The songs on “Never Too Late” were written before the pandemic, but Thorn waited until he could play live shows again to release the album.

He began touring in August and has been mostly on the road since.

Gratitude informs the new album, on the Perpetual Obscurity label, which opens with a song called “Two Tears of Joy.”

He sings: “I don’t have everything, but what do I really need? I’ve been such a lucky boy. I’m crying two tears of joy.”

There’s a sardonic side to Thorn’s songs, such as “Breaking Up for Good Again,” a duet with his wife, Heather, with the line: “We both try to move on, but we don’t stay gone too long.”

Thorn said he was writing the song and singing it in the living room when “I heard my wife singing through the wall, harmonizing with me. And it really sounded good.”

Heather is not a professional singer, he said, but she grew up singing in church. Her voice is the perfect counterpoint to Thorn’s.

The plaintive “Breaking Up” continues: “It’s over but it never ends. We both want out, then we both want in. We’re just breaking up for good again.”

There are times, Thorn said, “when you need a break from each other because too much of anything is not good. But love brings you back, if you really love each other.”

Being on the road for long tours has taken its toll, said Thorn, who before the pandemic was performing up to 150 shows a year.

“Anything,” he said, “anything that’s worth something, I’ve learned, comes with a heavy price.”

When asked if his wife and teenage daughter accompany him, he said they come to shows occasionally, but touring “is not a vacation, man. This ain’t no picnic. It’s not for the faint of heart.”

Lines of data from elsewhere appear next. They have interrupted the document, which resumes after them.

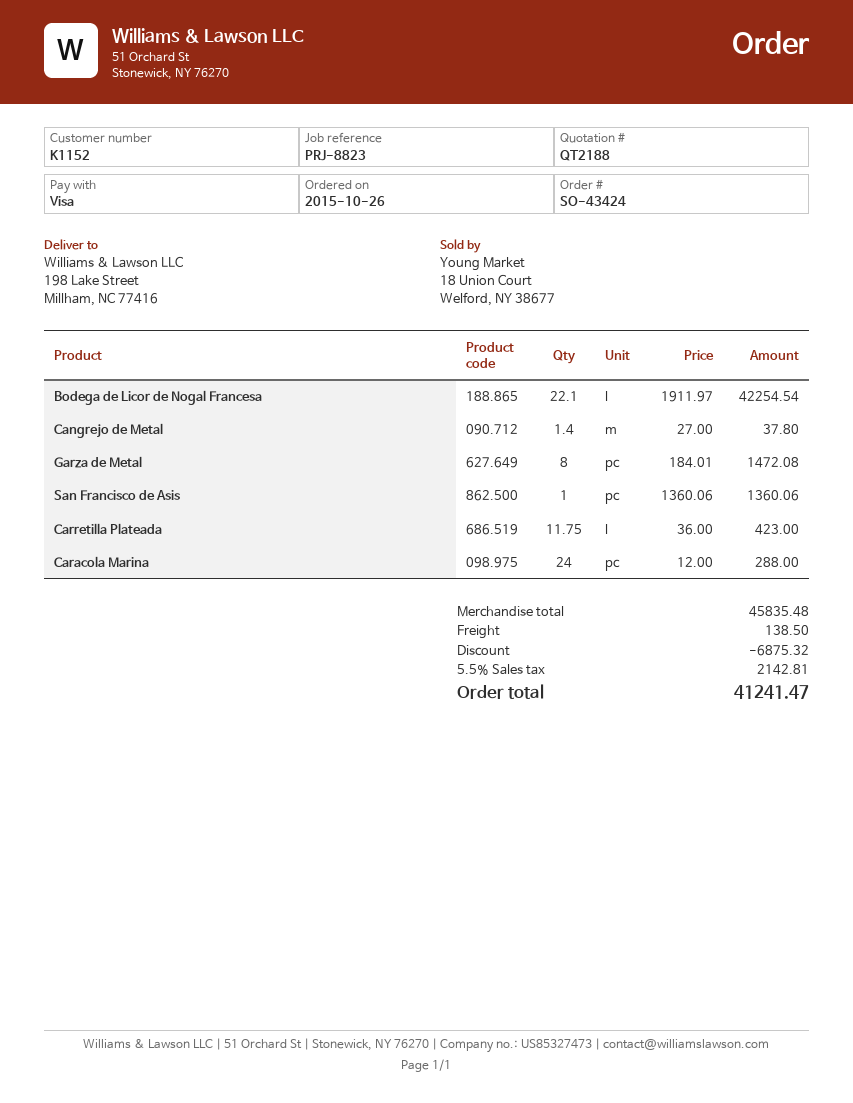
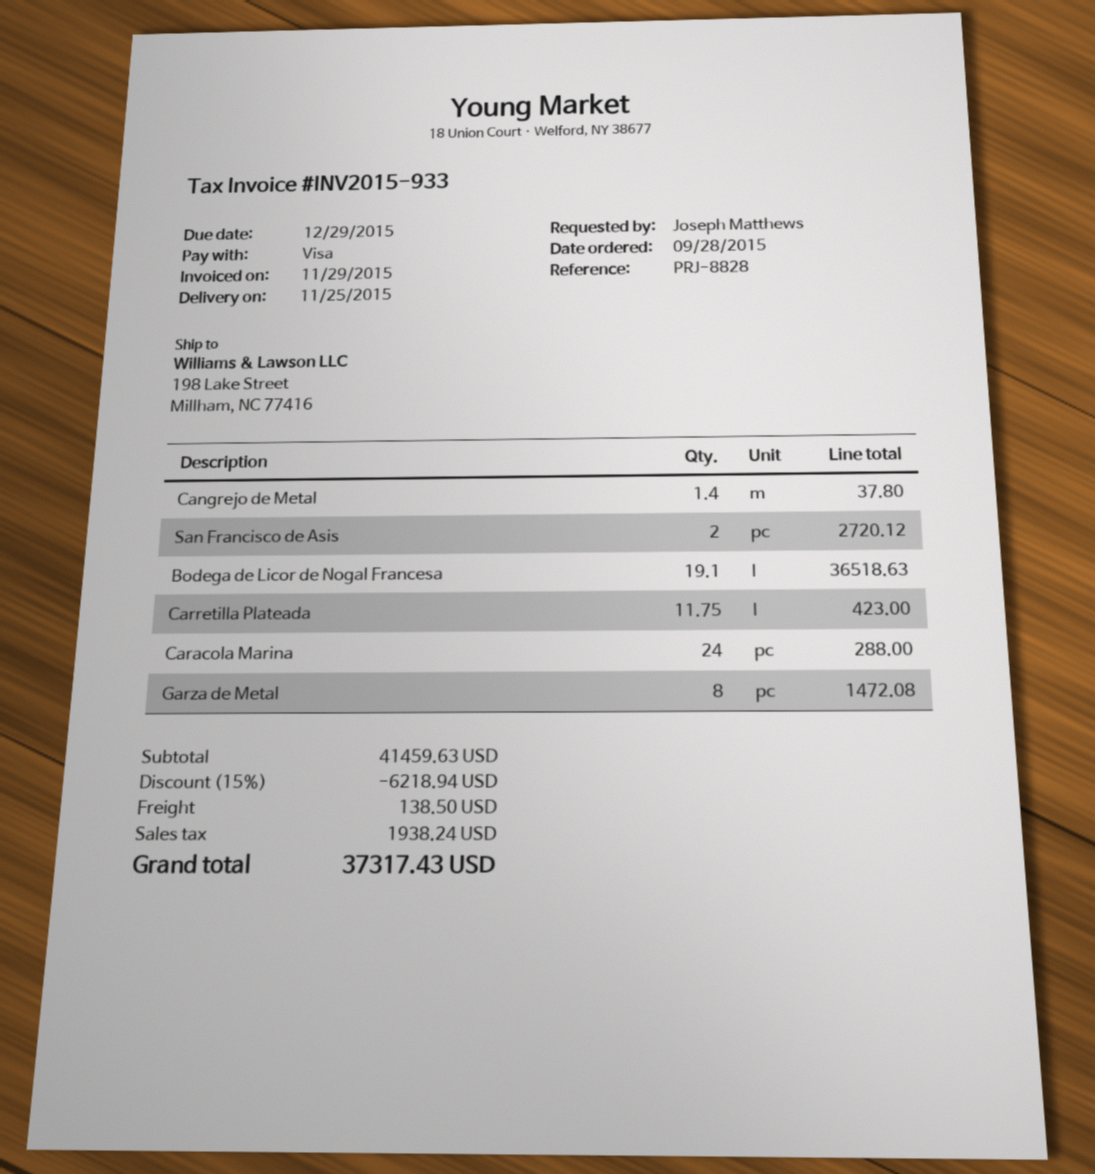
order date: 2015-10-26 -> 2015-09-28
reference: PRJ-8823 -> PRJ-8828
Bodega de Licor de Nogal Francesa: 22.1 for 42254.54 -> 19.1 for 36518.63
San Francisco de Asis: 1 for 1360.06 -> 2 for 2720.12
subtotal: 45835.48 -> 41459.63
discount: 6875.32 -> 6218.94
tax: 2142.81 -> 1938.24
total: 41241.47 -> 37317.43

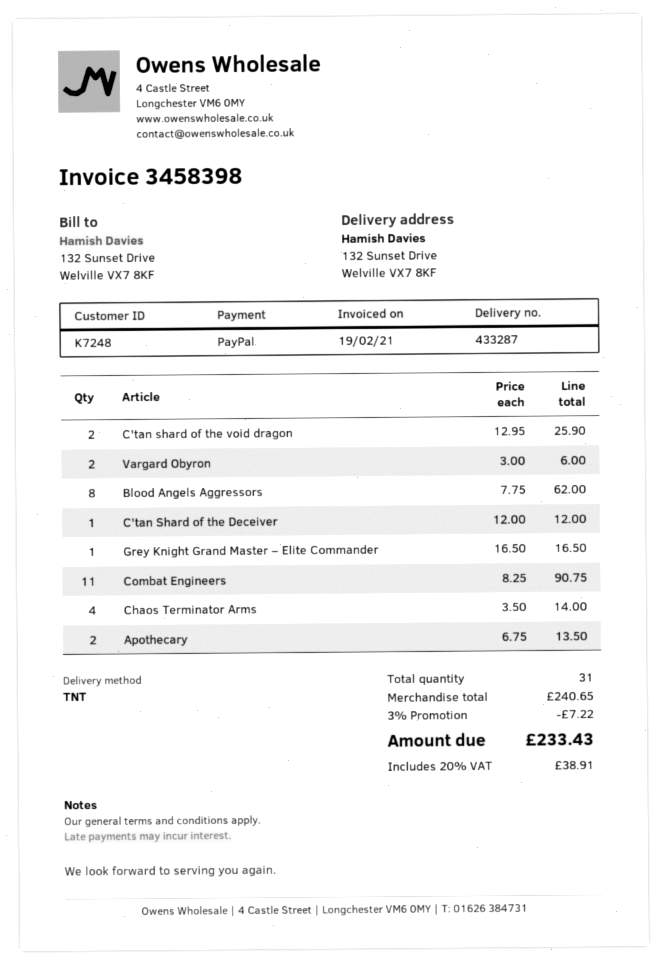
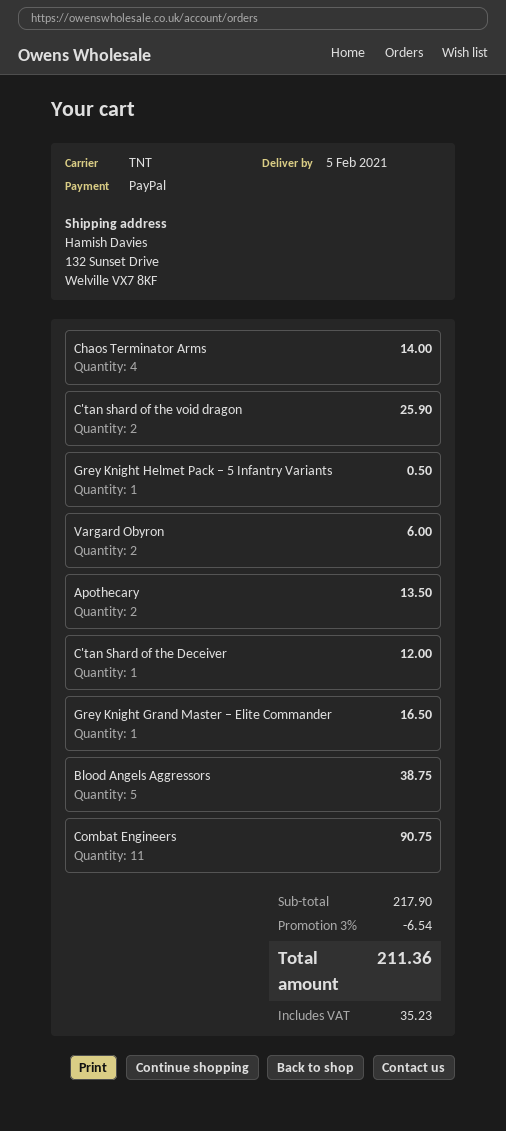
Blood Angels Aggressors: 8 for 62.00 -> 5 for 38.75
Grey Knight Helmet Pack – 5 Infantry Variants: none -> 1 for 0.50
subtotal: 240.65 -> 217.90
discount: 3% = 7.22 -> 3% = 6.54
tax: 38.91 -> 35.23
total: 233.43 -> 211.36

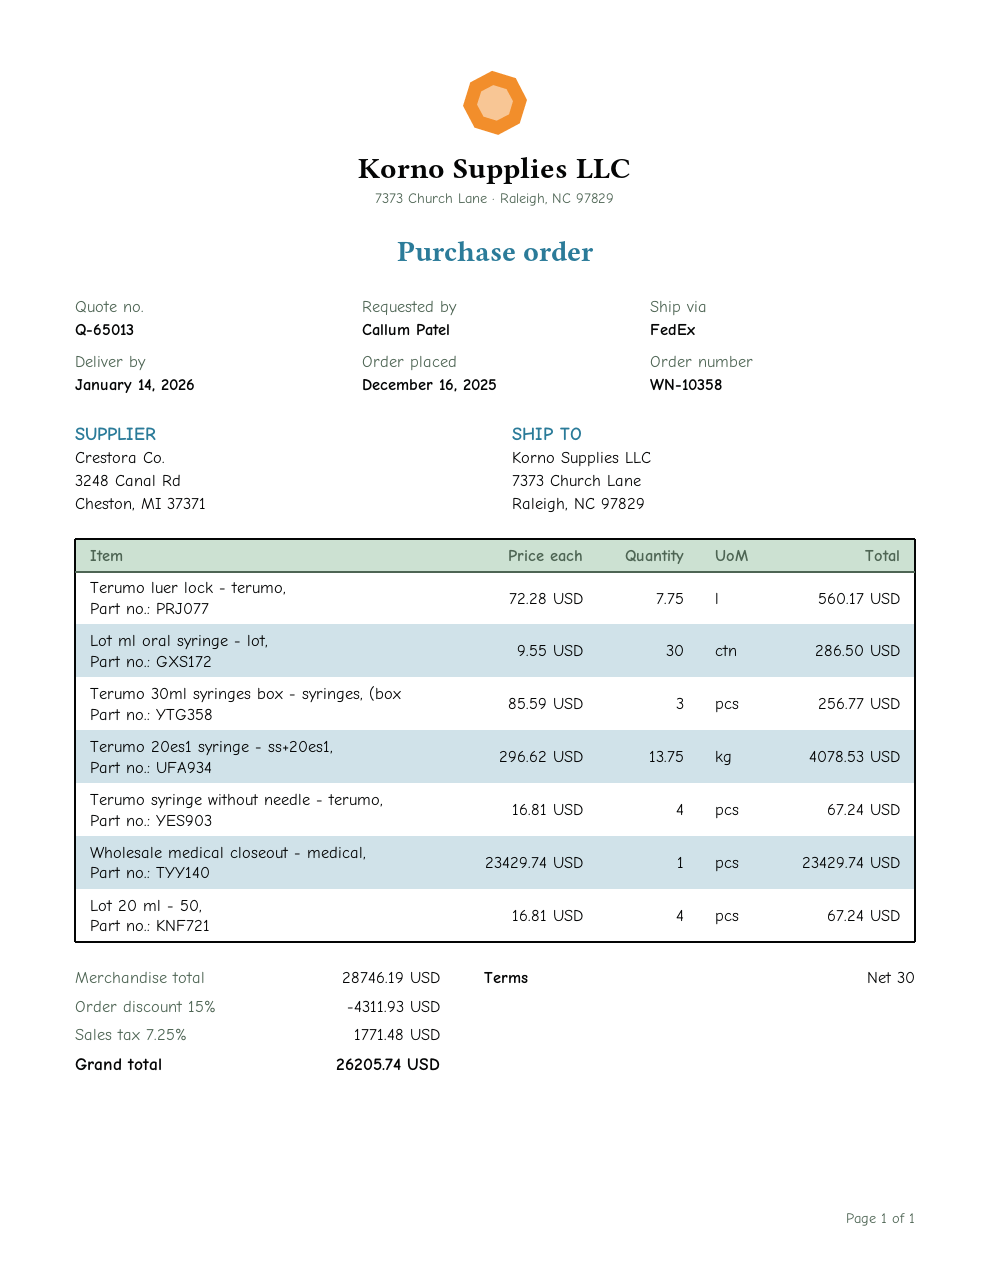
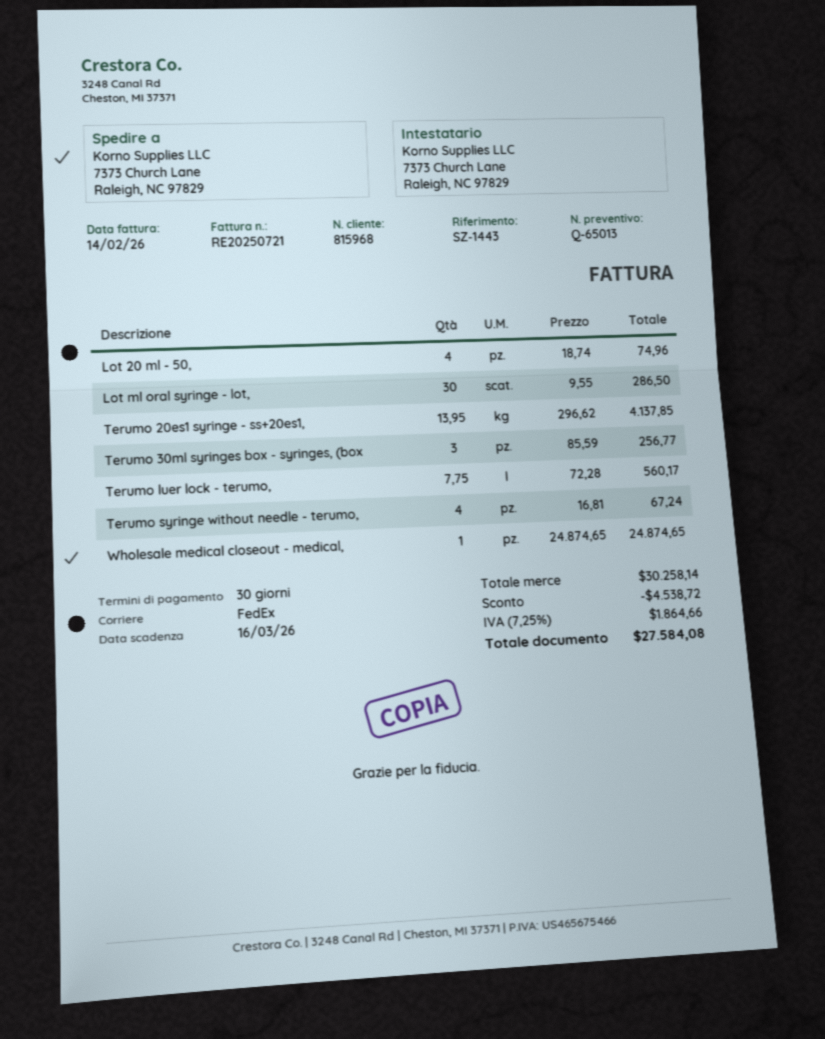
Terumo 20es1 syringe - ss+20es1,: 13.75 x 296.62 = 4078.53 -> 13.95 x 296.62 = 4137.85
Wholesale medical closeout - medical,: 1 x 23429.74 = 23429.74 -> 1 x 24874.65 = 24874.65
Lot 20 ml - 50,: 4 x 16.81 = 67.24 -> 4 x 18.74 = 74.96
subtotal: 28746.19 -> 30258.14
discount: 4311.93 -> 4538.72
tax: 7.25% = 1771.48 -> 7.25% = 1864.66
total: 26205.74 -> 27584.08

Thorn has been through a lot during the past year and a half, including a rough bout with COVID-19 that left him bedridden for more than a week.

Most transformative, he stopped drinking.

“I’m not proud to say it, but my drinking accelerated,” he said. “Drinking started out as a little tiny snowball, then it started rolling down a hill, and the snowball got so big that if I didn’t quit, I think my life could have been in jeopardy.”

His drinking took a toll on his career.

“It’s hard to be productive when you’re waking up every morning with a hangover,” he said. “But the good thing is, during that time, I did write some pretty revealing songs about myself. And now, boy, I sleep better at night.”

“Never Too Late” was recorded in Memphis at Sam Phillips Recording Studio, a room that reverberates with the echoes of legends.

“All these great singers like Elvis Presley, Roy Orbison and all those cats, they recorded in there so there’s a quality to the sound that you really can’t get anywhere else,” Thorn said.

“It’s almost spooky, but in a good way, because you sense their spirits are still in there.”

Thorn’s father, Wayne, now in his early 80s, recently retired as a Pentecostal preacher.

In his late teens, the younger Thorn couldn’t abide by the strictures of Christianity, but he appreciated the way his father connected with his congregation.

“He was an entertainer,” Thorn recalled. “He made everybody in the crowd feel like we will have a conversation. It was all-inclusive.”

When the service was over, “he would go out in the foyer and shake everybody’s hand as they left and tell them he was glad to see them.”

As a performer, Thorn said, his mission is “to make people smile, to make them cry, to make them feel like there’s hope for the future, that their lives can get better.”

At Petaluma’s Mystic Theatre before the pandemic, Thorn covered the O’Jays’ song “Love Train,” coming down into the audience with a mobile mic to hug people as he sang.

After the concert, he met his fans at the merchandise table and plans to do the same after Friday’s show.

“If they want to come shake my hand, hug my neck, take a picture, I’ll be there till the last one leaves.”

IF YOU GO

Who: Paul Thorn

When: 8:30 p.m., Friday

Where: Mystic Theatre, 21 Petaluma Blvd. N., Petaluma

Tickets: $26 advance, $30 day of show

Information: 707-765-2121, mystictheatre.com

Thorn also plays at Berkeley’s Cornerstone on Saturday, Nov. 6.